[Records contained in a dataset]
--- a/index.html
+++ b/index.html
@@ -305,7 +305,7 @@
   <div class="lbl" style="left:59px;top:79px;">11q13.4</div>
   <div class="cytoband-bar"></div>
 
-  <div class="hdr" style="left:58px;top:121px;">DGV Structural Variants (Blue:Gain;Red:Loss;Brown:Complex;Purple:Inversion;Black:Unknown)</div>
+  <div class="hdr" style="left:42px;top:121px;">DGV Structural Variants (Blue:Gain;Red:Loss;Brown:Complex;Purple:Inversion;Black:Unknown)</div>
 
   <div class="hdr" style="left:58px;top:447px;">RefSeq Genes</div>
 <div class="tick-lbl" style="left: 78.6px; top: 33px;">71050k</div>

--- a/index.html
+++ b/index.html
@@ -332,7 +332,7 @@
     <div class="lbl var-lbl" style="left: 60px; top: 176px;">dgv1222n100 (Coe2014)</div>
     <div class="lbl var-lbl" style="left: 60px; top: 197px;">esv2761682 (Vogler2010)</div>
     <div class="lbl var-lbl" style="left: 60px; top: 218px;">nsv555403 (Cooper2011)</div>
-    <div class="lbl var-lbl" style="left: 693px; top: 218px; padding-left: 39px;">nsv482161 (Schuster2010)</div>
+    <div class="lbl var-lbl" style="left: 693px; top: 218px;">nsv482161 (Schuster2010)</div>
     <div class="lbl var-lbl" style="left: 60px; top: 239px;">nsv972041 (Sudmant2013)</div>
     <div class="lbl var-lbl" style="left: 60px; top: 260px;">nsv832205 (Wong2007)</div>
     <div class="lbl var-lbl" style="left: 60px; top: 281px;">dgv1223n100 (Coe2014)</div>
* * *
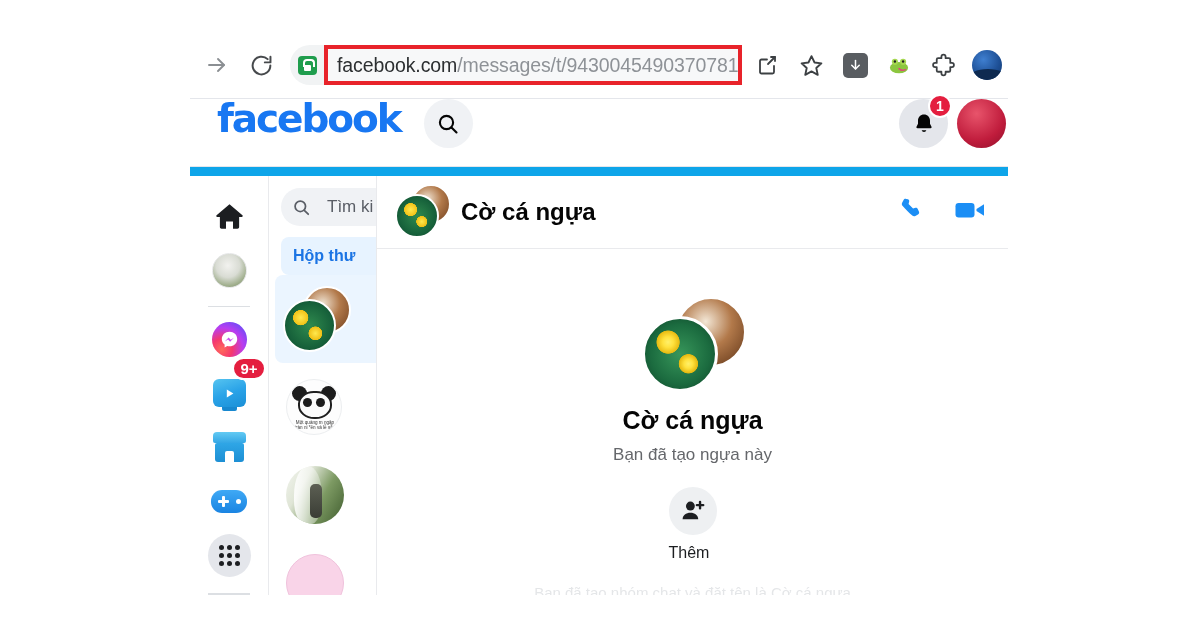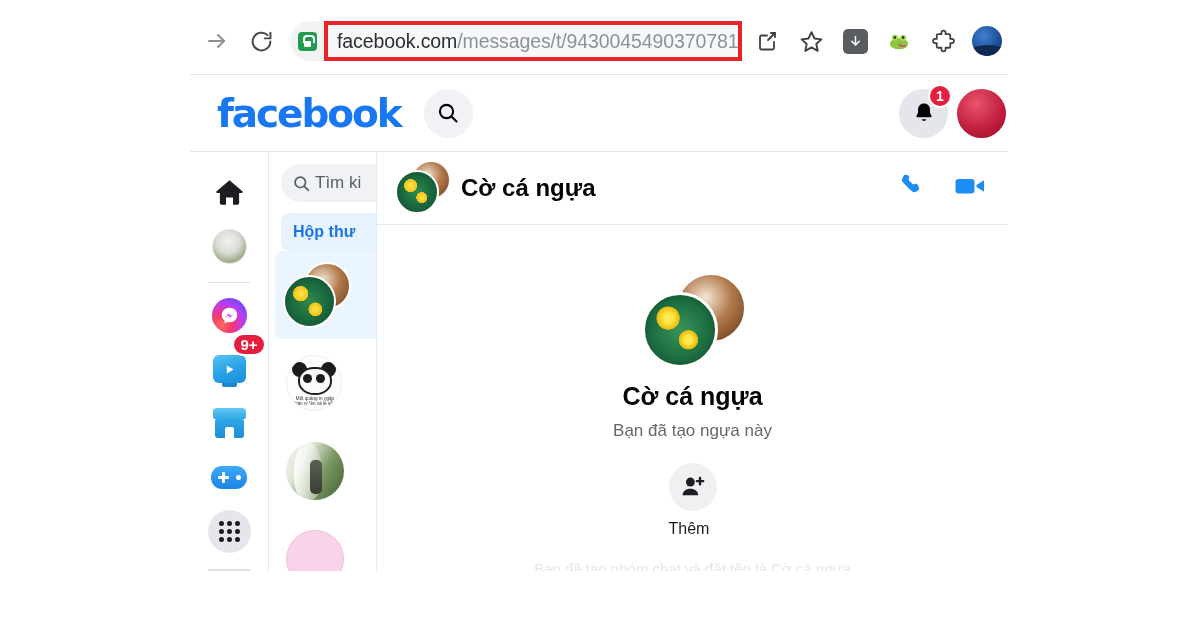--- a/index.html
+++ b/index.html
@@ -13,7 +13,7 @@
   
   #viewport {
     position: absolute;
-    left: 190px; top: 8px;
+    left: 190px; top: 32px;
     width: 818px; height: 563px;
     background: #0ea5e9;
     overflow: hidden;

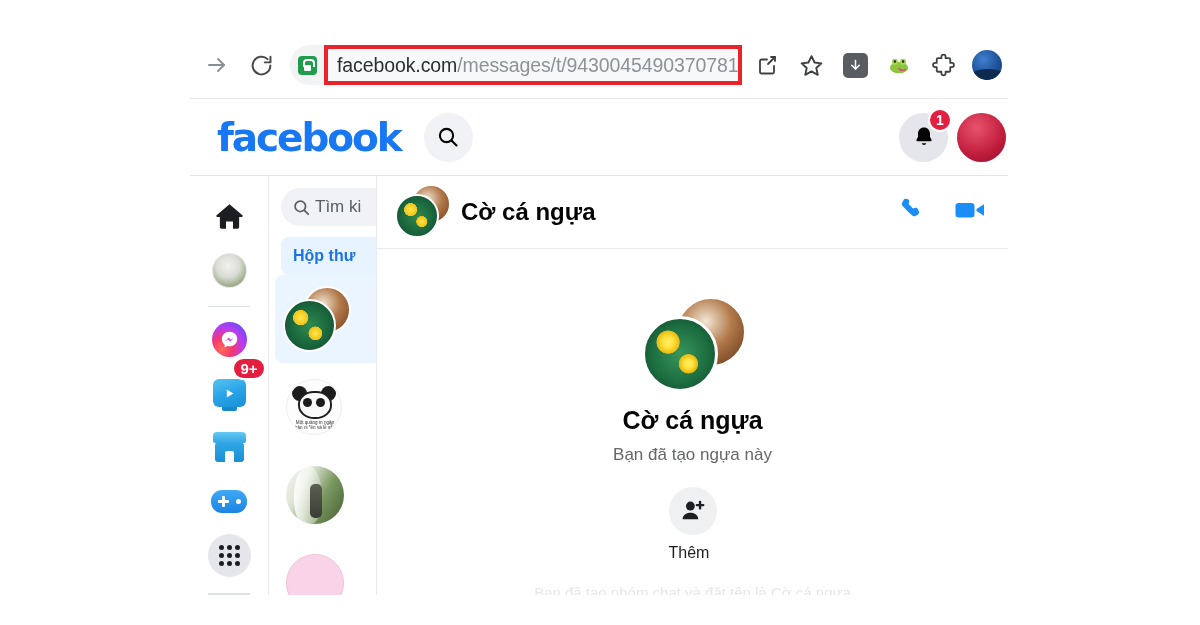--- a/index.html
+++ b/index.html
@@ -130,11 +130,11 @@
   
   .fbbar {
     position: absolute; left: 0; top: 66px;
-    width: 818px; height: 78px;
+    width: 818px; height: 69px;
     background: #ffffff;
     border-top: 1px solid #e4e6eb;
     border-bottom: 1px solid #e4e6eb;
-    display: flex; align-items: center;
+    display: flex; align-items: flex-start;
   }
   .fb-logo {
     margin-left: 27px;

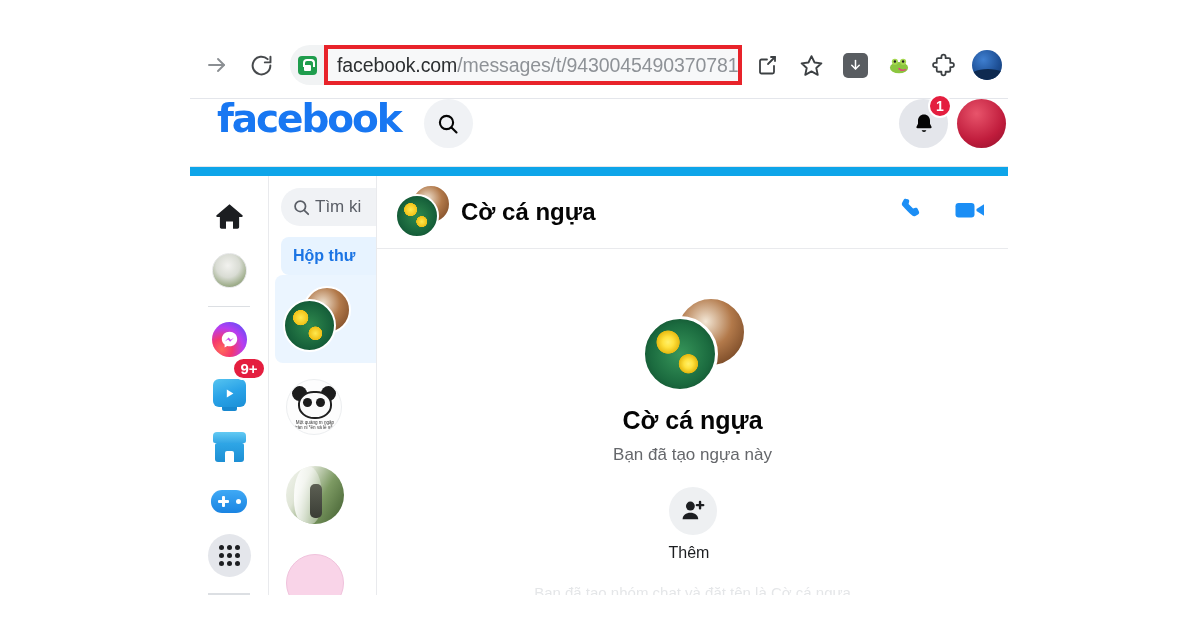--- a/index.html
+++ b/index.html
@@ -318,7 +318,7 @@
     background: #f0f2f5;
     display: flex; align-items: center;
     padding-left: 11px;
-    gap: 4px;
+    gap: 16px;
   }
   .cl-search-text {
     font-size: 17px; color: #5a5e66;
==
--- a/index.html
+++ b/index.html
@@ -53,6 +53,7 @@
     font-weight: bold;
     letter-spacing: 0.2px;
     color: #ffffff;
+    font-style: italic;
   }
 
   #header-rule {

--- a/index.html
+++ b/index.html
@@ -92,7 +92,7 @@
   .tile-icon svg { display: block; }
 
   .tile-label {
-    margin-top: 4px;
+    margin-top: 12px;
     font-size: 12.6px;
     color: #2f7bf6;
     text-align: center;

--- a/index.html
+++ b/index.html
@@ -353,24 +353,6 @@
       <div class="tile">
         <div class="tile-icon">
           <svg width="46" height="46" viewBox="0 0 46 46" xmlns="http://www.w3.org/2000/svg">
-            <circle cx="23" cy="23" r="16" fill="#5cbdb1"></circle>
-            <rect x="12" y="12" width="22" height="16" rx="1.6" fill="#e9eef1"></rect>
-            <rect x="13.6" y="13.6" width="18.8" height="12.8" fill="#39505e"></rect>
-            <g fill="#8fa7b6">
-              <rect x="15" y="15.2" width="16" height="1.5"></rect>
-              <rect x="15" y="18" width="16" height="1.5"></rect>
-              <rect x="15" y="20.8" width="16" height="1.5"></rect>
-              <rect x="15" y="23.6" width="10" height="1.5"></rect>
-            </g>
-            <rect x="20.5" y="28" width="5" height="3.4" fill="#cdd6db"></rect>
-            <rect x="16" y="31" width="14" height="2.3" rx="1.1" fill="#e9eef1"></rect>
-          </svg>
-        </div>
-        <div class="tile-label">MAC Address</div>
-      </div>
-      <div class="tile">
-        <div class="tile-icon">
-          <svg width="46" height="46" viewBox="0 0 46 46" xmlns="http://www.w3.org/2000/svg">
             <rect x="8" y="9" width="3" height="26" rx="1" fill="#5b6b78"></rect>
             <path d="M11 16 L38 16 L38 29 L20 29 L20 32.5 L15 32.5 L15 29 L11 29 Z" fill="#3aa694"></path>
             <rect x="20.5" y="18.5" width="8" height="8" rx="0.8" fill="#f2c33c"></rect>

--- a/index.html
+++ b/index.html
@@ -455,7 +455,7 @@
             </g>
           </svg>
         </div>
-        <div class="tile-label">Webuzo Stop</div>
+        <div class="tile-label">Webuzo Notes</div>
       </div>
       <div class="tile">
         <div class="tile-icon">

EXERCISE:
For the data above, set down exactly the lines from the line with "818px; height: 69px;" to the line with "font-size: 17px; color: #5a5e66;", both included, leaving pictures out.

EXERCISE OUTPUT:
+    width: 818px; height: 69px;
     background: #ffffff;
     border-top: 1px solid #e4e6eb;
     border-bottom: 1px solid #e4e6eb;
-    display: flex; align-items: center;
+    display: flex; align-items: flex-start;
   }
   .fb-logo {
     margin-left: 27px;

--- a/index.html
+++ b/index.html
@@ -318,7 +318,7 @@
     background: #f0f2f5;
     display: flex; align-items: center;
     padding-left: 11px;
-    gap: 4px;
+    gap: 16px;
   }
   .cl-search-text {
     font-size: 17px; color: #5a5e66;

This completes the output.